[Data records]
------------------------------------------------
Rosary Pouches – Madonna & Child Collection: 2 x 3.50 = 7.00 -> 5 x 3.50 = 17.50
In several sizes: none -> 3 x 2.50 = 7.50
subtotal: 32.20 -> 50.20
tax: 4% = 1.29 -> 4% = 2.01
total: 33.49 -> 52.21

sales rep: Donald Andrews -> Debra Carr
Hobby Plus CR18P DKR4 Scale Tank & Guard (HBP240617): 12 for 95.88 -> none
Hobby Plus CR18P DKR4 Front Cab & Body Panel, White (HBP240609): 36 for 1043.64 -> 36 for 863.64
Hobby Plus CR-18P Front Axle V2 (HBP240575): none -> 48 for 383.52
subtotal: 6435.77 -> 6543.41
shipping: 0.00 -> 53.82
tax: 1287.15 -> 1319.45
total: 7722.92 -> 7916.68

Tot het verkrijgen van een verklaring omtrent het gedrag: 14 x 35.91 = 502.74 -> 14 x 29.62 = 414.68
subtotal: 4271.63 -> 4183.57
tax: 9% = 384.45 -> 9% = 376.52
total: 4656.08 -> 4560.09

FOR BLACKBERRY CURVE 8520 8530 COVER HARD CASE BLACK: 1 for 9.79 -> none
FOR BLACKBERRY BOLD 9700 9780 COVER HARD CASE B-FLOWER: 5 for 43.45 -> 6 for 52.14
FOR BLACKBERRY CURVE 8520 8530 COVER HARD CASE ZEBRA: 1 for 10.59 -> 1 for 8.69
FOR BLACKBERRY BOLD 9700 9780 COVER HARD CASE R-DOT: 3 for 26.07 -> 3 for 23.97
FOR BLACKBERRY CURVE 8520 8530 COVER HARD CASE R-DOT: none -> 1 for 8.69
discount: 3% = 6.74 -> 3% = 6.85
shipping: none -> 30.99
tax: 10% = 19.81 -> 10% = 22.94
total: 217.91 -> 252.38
------------------------------------------------
● **Exercise brief**:
Count the lines in the data that contain the string "HARD", and give nothing but that number.

● **Result of this task**:
5